SEAC Hypermeter Sheet for the above result

Name	Value	Annotation
Total steps	3e6
$\gamma$	0.95	Discount factor
Net shape	(256, 256, 256)
batch_size	256
a_lr	3e-4	Learning rate of Actor Network
c_lr	3e-4	Learning rate of Critic Network
max_steps	500	Maximum steps for one episode
$\alpha$	0.12
$\eta$	-3	Refer to SAC
min_time	0.02	Minimum control duration, in seconds
max_time	0.5	Maximum control duration, in seconds
$\alpha_{task}$	3.0	Init value of $\alpha_{m}$
$\alpha_{eps}$	0.1
$\alpha_{tau}$	0.11
Optimizer	Adam	Refer to Adam
environment steps	1
Replaybuffer size	1e5
Number of samples before training start	5 * max_steps
Number of critics	2

CTCO Hypermeter Sheet for the above result

Name	Value	Annotation
Total steps	3e6
$\gamma$	0.95	Discount factor
Net shape	(256, 256, 256)
batch_size	256
a_lr	3e-4	Learning rate of Actor Network
c_lr	3e-4	Learning rate of Critic Network
max_steps	500	Maximum steps for one episode
$\alpha$	0.12
$\eta$	-3	Refer to SAC
min_time	0.02	Minimum control duration, in seconds
max_time	0.5	Maximum control duration, in seconds
$\tau$	2.0
Optimizer	Adam	Refer to Adam
environment steps	1
Replaybuffer size	1e5
Number of samples before training start	5 * max_steps
Number of critics	2

Results

The average reward graph

The Training Speed (average step cost)

The video

Our result video is available on YouTuBe.

Trouble Shooting

Docker support

You are supported to run with docker.

For the simulation training, the dockerfile is ready in limo_sim, you can build a container and launch it to a cloud computer.
The dockerfile for the real limo implement is ready in limo_ws/src/limo_policy/src. Be aware that you need to download the cuDNN 8.2 and TensorRT 8.2 to build the container.

ROS2 Support

Take care about the local machine you are going to use.

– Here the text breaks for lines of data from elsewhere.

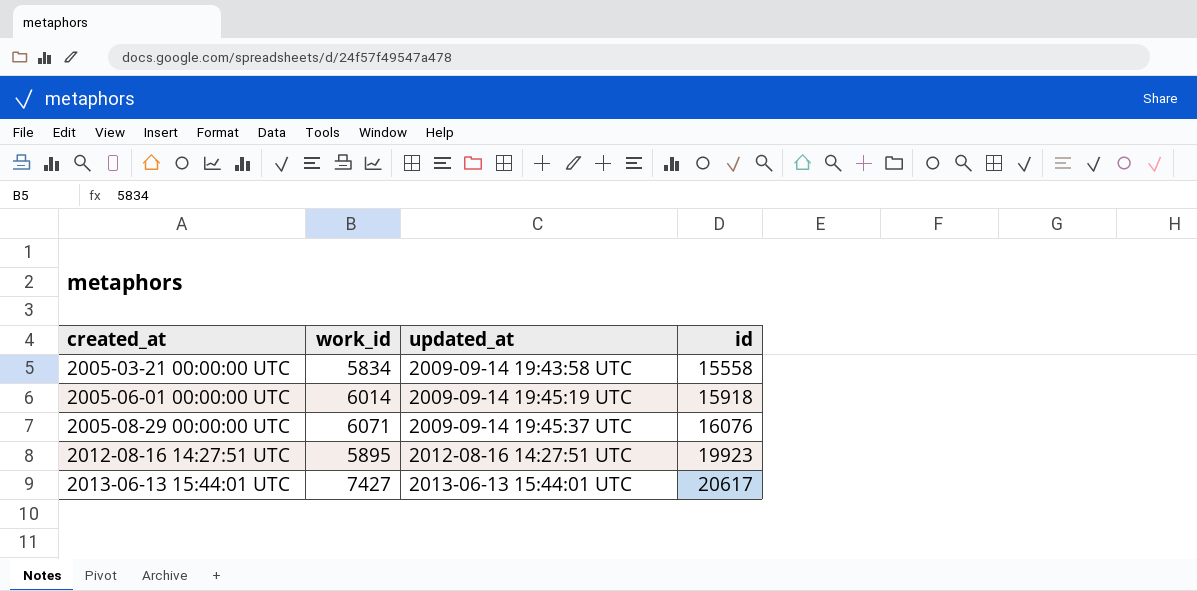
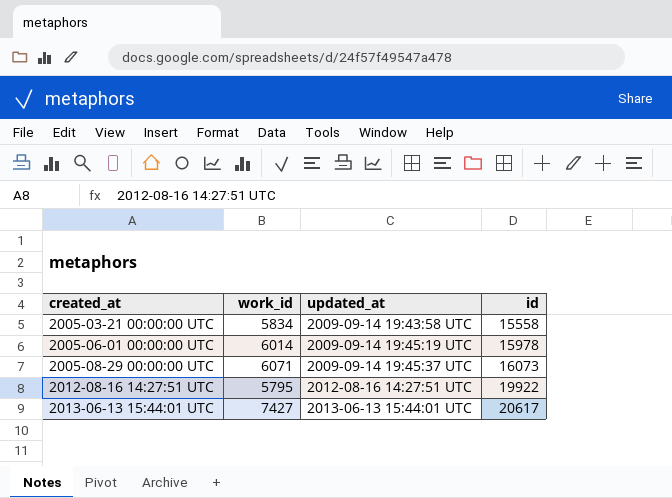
2005-06-01 00:00:00 UTC | id: 15918 -> 15978
2005-08-29 00:00:00 UTC | id: 16076 -> 16073
2012-08-16 14:27:51 UTC | work_id: 5895 -> 5795
2012-08-16 14:27:51 UTC | id: 19923 -> 19922

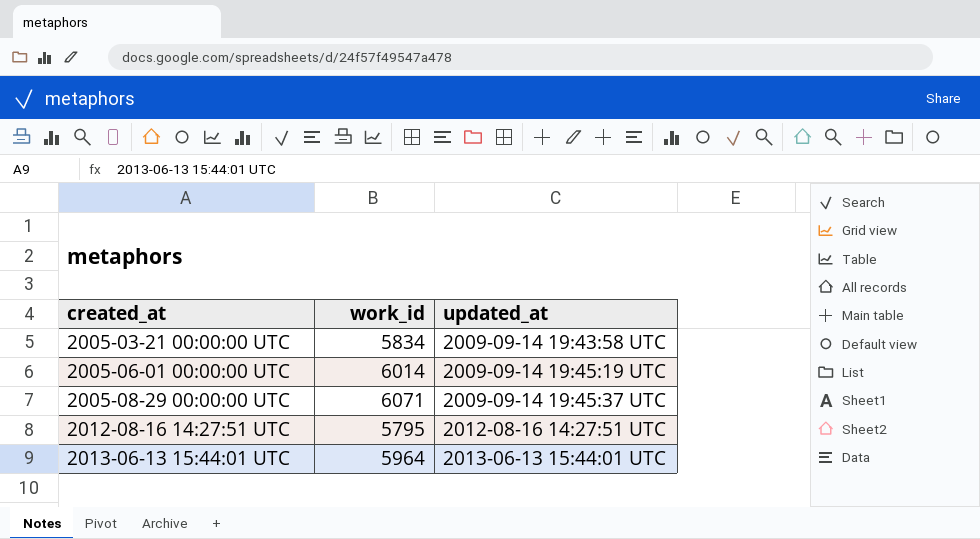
column id | position: 4 -> none
2013-06-13 15:44:01 UTC | work_id: 7427 -> 5964

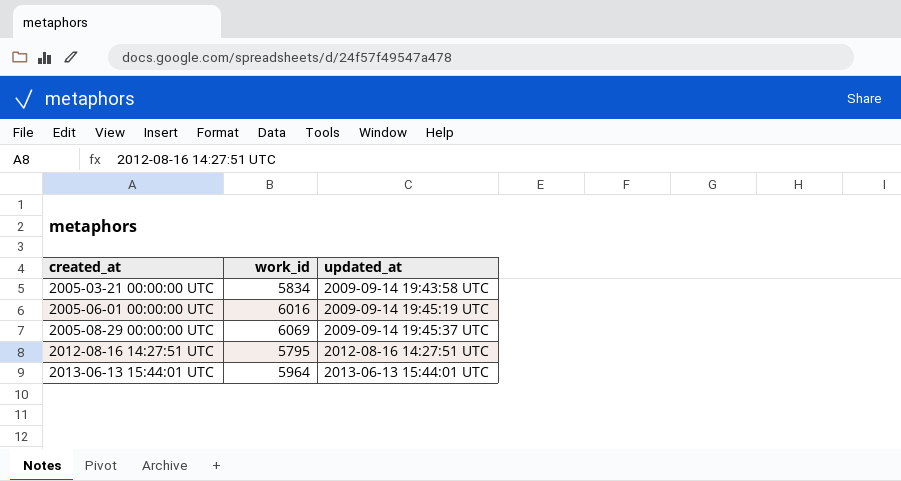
2005-06-01 00:00:00 UTC | work_id: 6014 -> 6016
2005-08-29 00:00:00 UTC | work_id: 6071 -> 6069

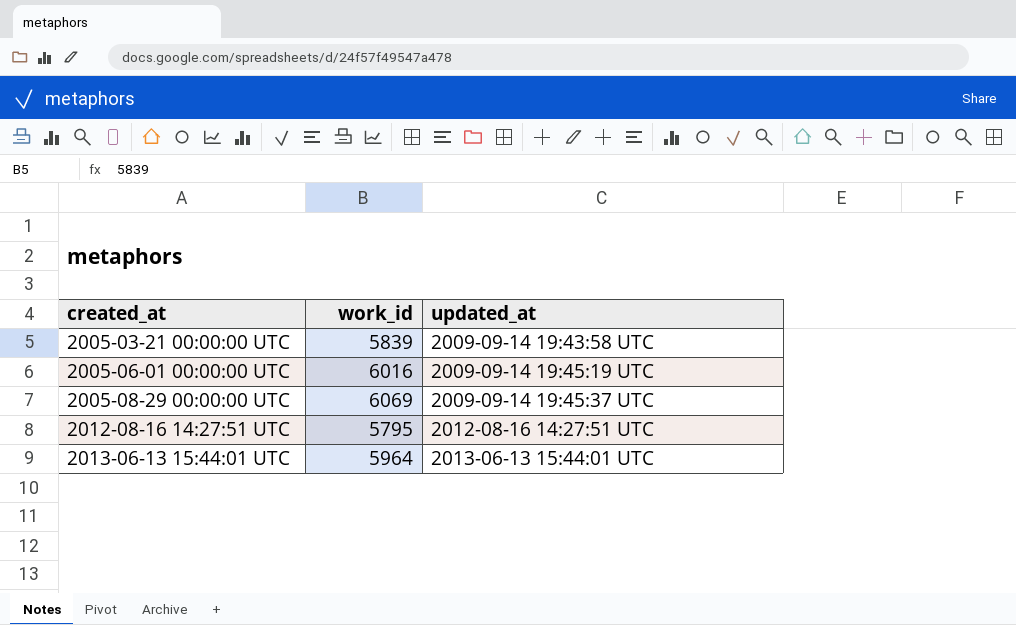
2005-03-21 00:00:00 UTC | work_id: 5834 -> 5839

There are three different kind of Limo like product, we are using LIMO, rather than "LIMO PRO" nor "LIMO ROS2", it is build on Jetson Nano, rather than Jetson ONIX NANO nor Intel NUC. So, when you are looking for other GitHub codes. DO CARE ABOUT THE DIFFERENCE.

All commends are tested on the Jetson Nano

So, the Jetson pack for Jetson Nano is up to L4T 4.6.2, which means Ubuntu 18.04 LTS. So, under this OS, you are not able to run ros2 directly. However, some of the projects need the ros2. That is the reason why we need to use docker.

docker install and setup

All the Agilex LIMOs in MISTLAB should already be installed the docker. if not, please see this link to install docker first, and make sure you are added into the user group. Run docker with administrator power like "sudo" is not a good habit, and sometimes, it may cause unacceptable result.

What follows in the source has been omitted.